Hâdiselere göre ortaya çıkan dâvaları hâllederek sonuçlandıran hâkim. Verilen hükme de kazâ denir.
İslâmiyette kaza işlerini ilk üzerine alan Peygamber efendimizdir. Muhammed aleyhisselâm, getirdiği İslâm dînini tebliğ vazîfesi yanında, bir devlet reisi sıfatıyla müslümanların idaresini de deruhte etti (üzerine aldı). İnsanlar arasında, Allahü teâlânın kendisine vahy ettiği esaslara göre hüküm verdi. Kurân-ı kerîmde açıkça bulunmayan hususlar için hukukî hükümler koydu.
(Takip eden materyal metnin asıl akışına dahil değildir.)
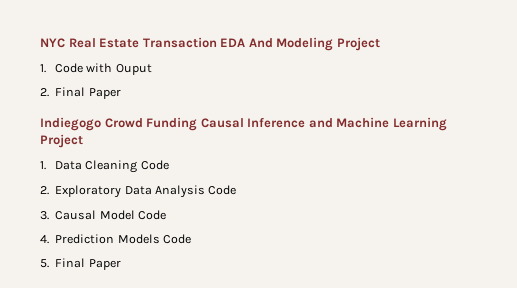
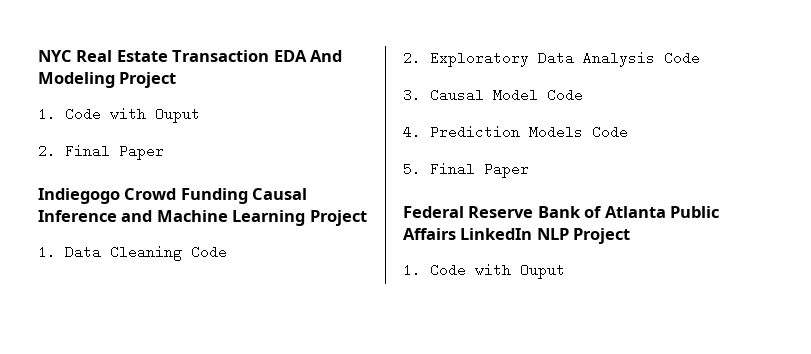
+ Federal Reserve Bank of Atlanta Public Affairs LinkedIn NLP Project
+ 1. Code with Ouput

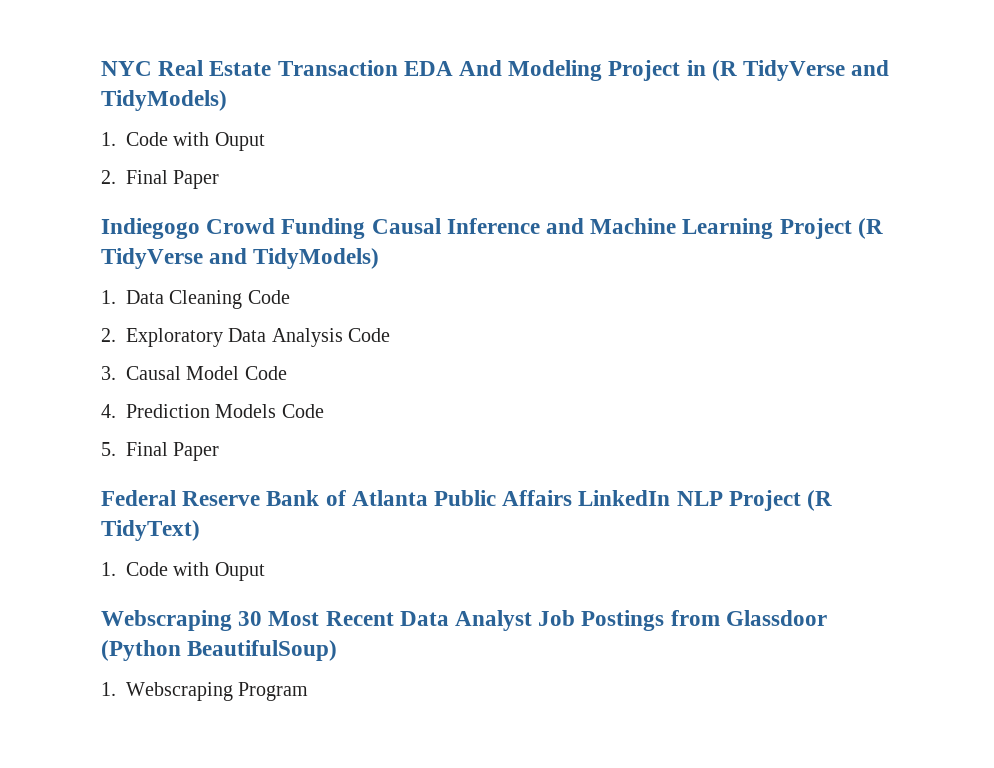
- NYC Real Estate Transaction EDA And Modeling Project
+ NYC Real Estate Transaction EDA And Modeling Project in (R TidyVerse and TidyModels)
- Indiegogo Crowd Funding Causal Inference and Machine Learning Project
+ Indiegogo Crowd Funding Causal Inference and Machine Learning Project (R TidyVerse and TidyModels)
- Federal Reserve Bank of Atlanta Public Affairs LinkedIn NLP Project
+ Federal Reserve Bank of Atlanta Public Affairs LinkedIn NLP Project (R TidyText)
  1. Code with Ouput
+ Webscraping 30 Most Recent Data Analyst Job Postings from Glassdoor (Python BeautifulSoup)
+ 1. Webscraping Program

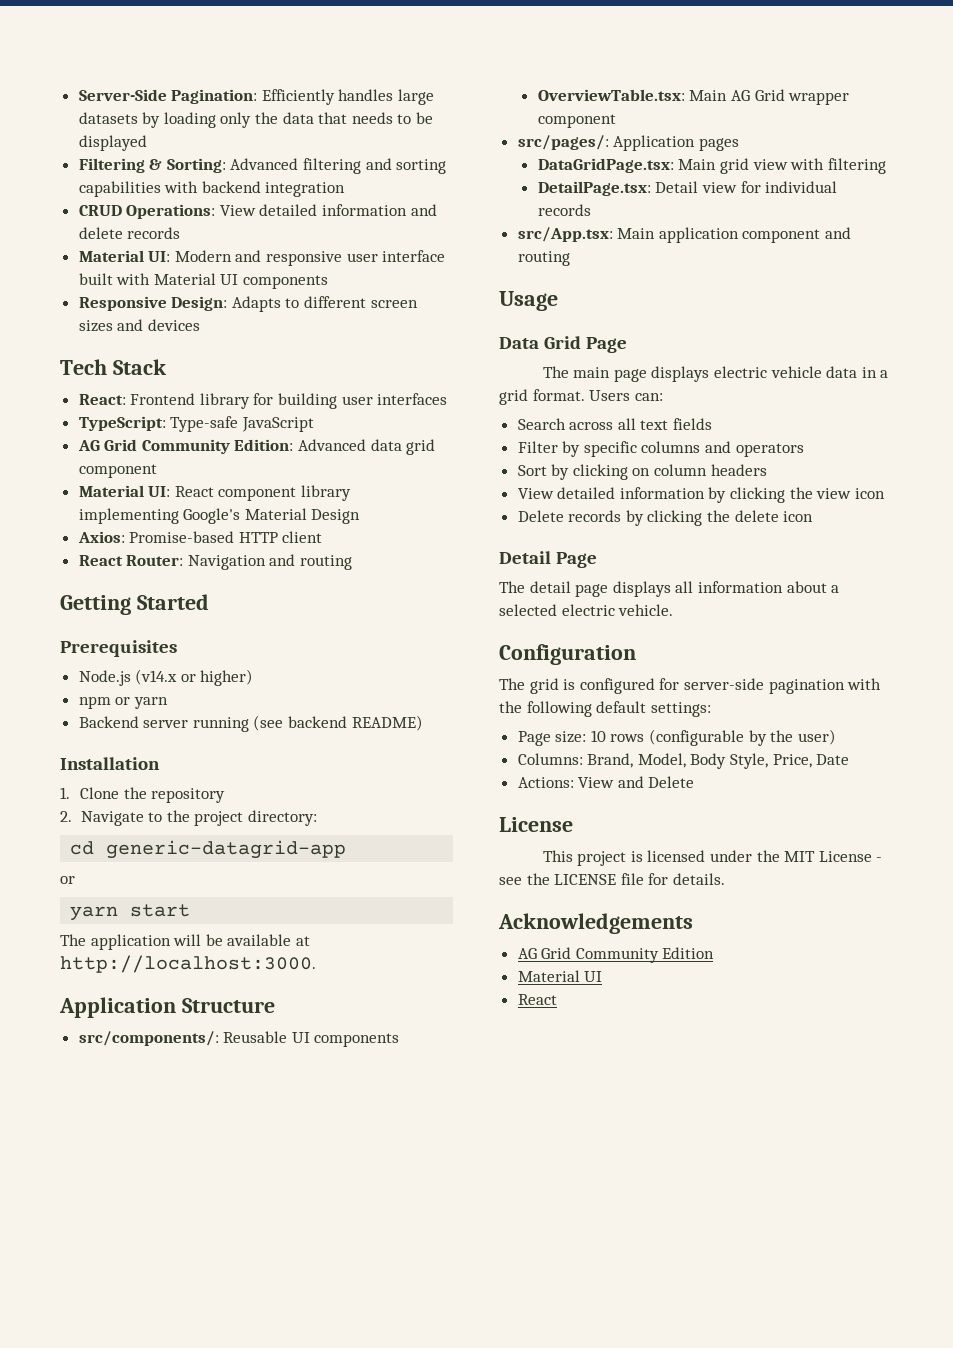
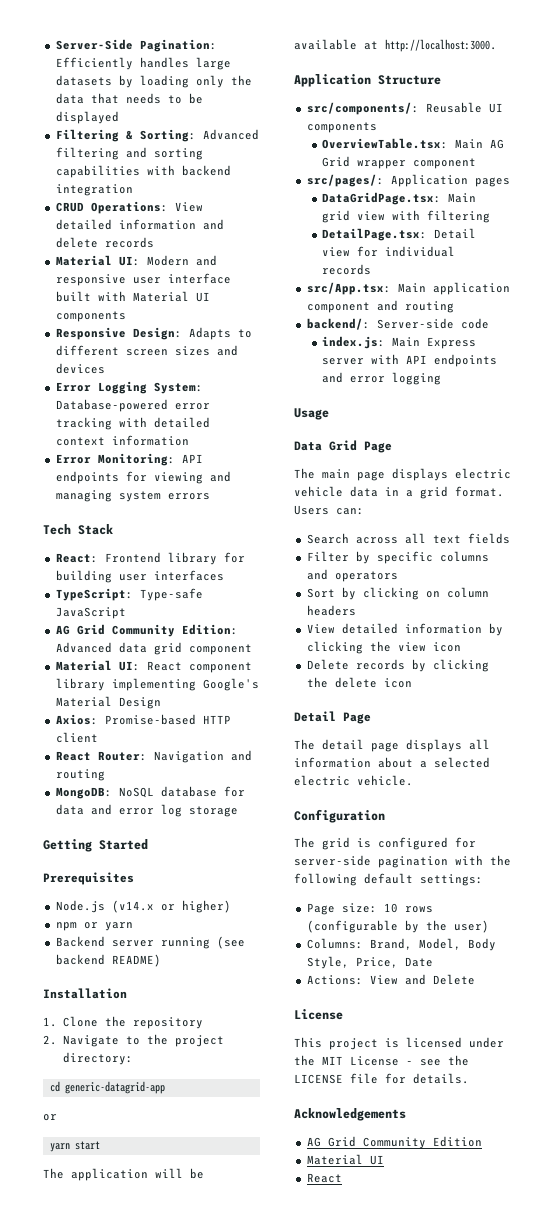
+ Error Logging System: Database-powered error tracking with detailed context information
+ Error Monitoring: API endpoints for viewing and managing system errors
+ MongoDB: NoSQL database for data and error log storage
+ backend/: Server-side code
+ index.js: Main Express server with API endpoints and error logging

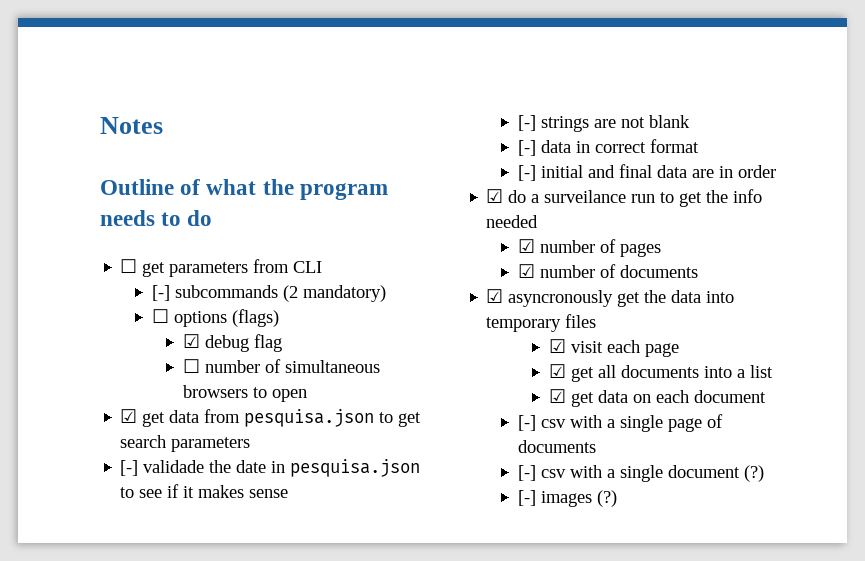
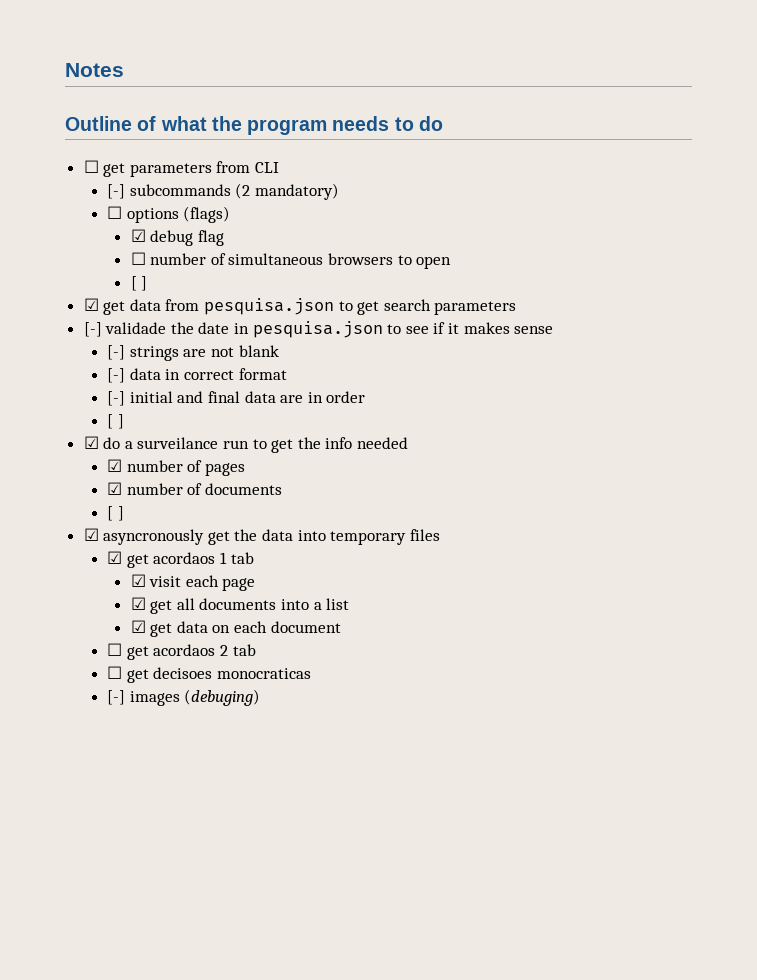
  ☐ number of simultaneous browsers to open
+ [ ]
  [-] initial and final data are in order
+ [ ]
  ☑ number of documents
+ [ ]
+ ☑ get acordaos 1 tab
- [-] csv with a single page of documents
- [-] csv with a single document (?)
+ ☐ get acordaos 2 tab
+ ☐ get decisoes monocraticas
- [-] images (?)
+ [-] images (debuging)

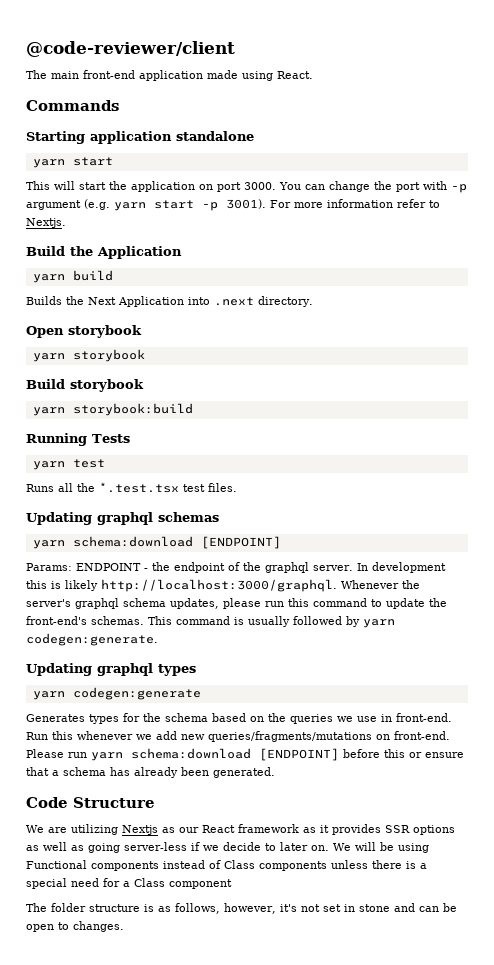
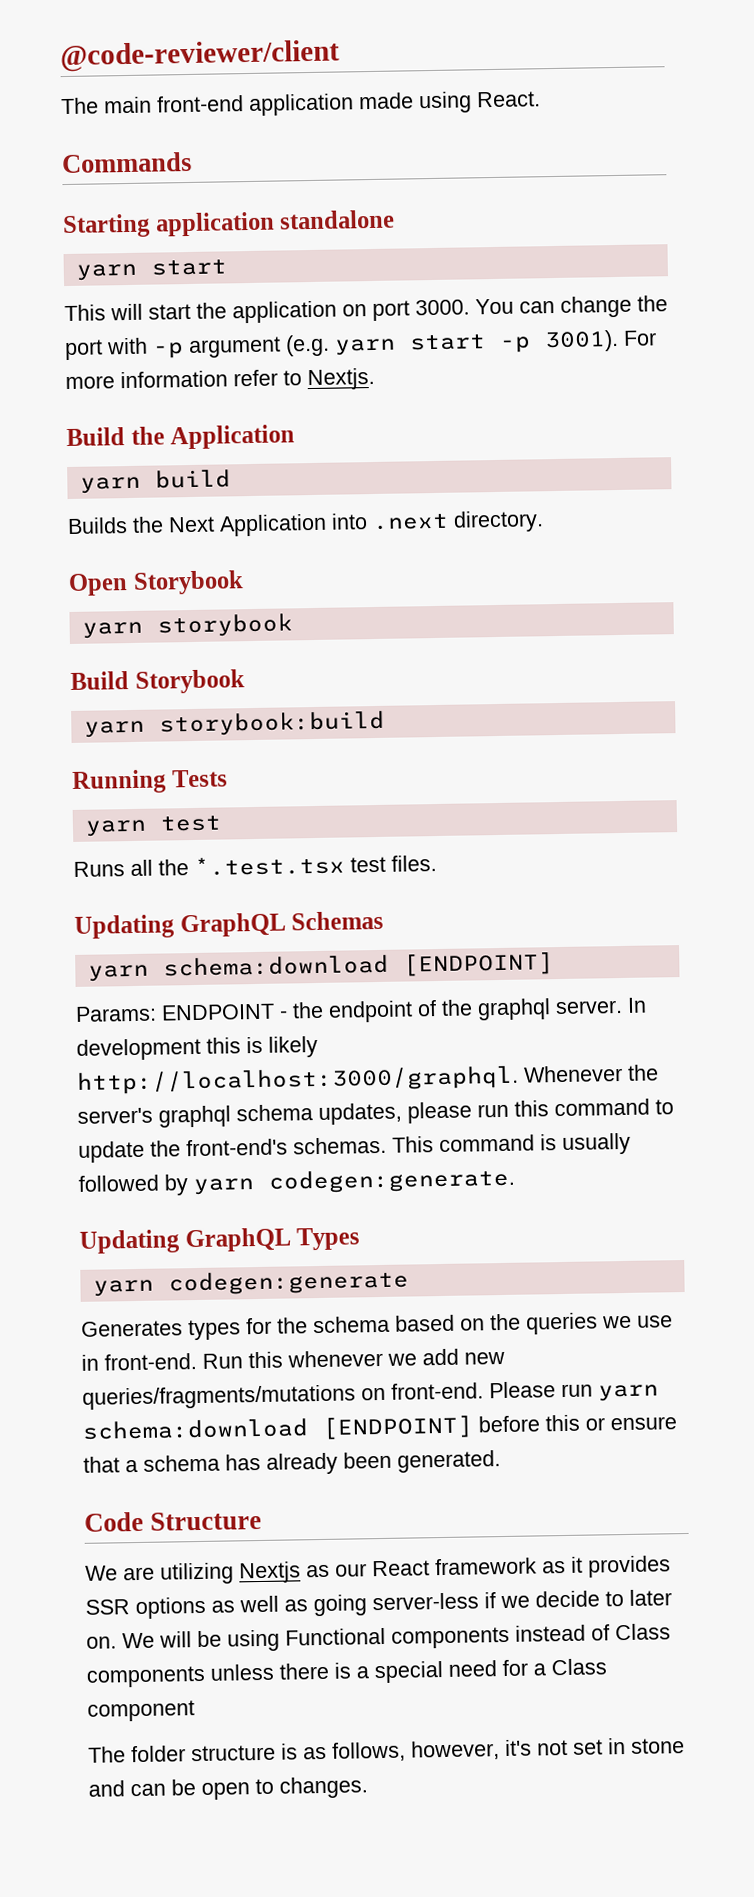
- Open storybook
+ Open Storybook
- Build storybook
+ Build Storybook
- Updating graphql schemas
+ Updating GraphQL Schemas
- Updating graphql types
+ Updating GraphQL Types

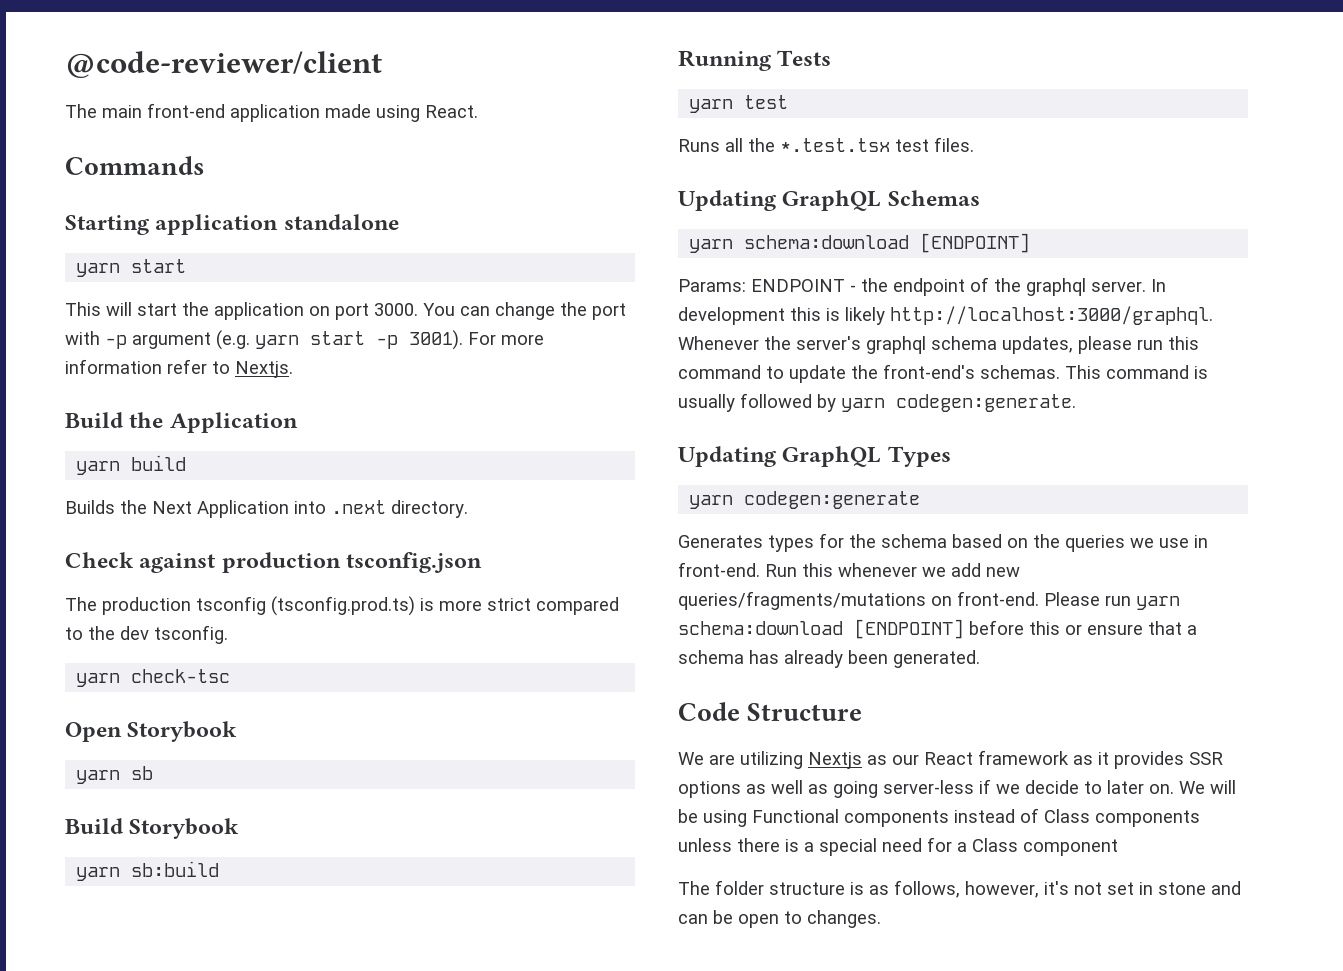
+ Check against production tsconfig.json
+ The production tsconfig (tsconfig.prod.ts) is more strict compared to the dev tsconfig.
+ yarn check-tsc
- yarn storybook
+ yarn sb
- yarn storybook:build
+ yarn sb:build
Peygamber efendimizin vefâtından sonra kaza işlerini bizzat dört halîfe yürüttü. İslâm devleti büyüyüp işler artınca, halîfeler insanlar arasındaki ihtilâflarda hüküm verecek ehil kimseleri hâkim tâyin ettiler. Bu vekîllere kâdı adı verildi ve kânunların tatbiki işi kâdılara bırakıldı. Hazret-i Ömer, kâdıların dâvaları halletmekte uygulayacakları bir kânun vâz etti. Basra kâdısı Ebû Mûsâ el-Eşarî ve diğer kâdılara gönderdiği metin İslâm mahkeme usûlünün esâsı oldu. Böylece sosyal ihtiyâçlara dâir, ailevî, idarî; siyâsî v.b. bütün hususlara cevap veren kaide ve kânunlar ortaya çıktı. Kurân-ı kerîm, hadîs-i şerifler, icmâ-ı ümmet ve kıyâs-ı fukahâ olmak üzere dört husus edille-i şeriyye adıyla İslâm kânunlarının çıkarıldığı ana kaynaklar oldu.
İslâm devletlerinde dâvalara kâdılar baktılar. Emevî ve Abbasîler devrinde kâdıların, ilim, takva ve verâ sahibi, adaletli olmalarına dikkât edildi. Abbasîler devrinde kâdıların tâyin, terfi ve kontrollerini yapan kâdıl-kudât (başkâdılık) teşkilâtı kuruldu. Selçuklu ve Türkiye Selçuklu Devletinde de hukukî dâvalara kâdılar baktı. Hükümler ekseriya Hanefî fıkhına göre verildi. Memlekette askeri sınıfa ve halka mahsus ayrı ayrı hüküm mercîleri (kâdılıklar) ortaya çıktı.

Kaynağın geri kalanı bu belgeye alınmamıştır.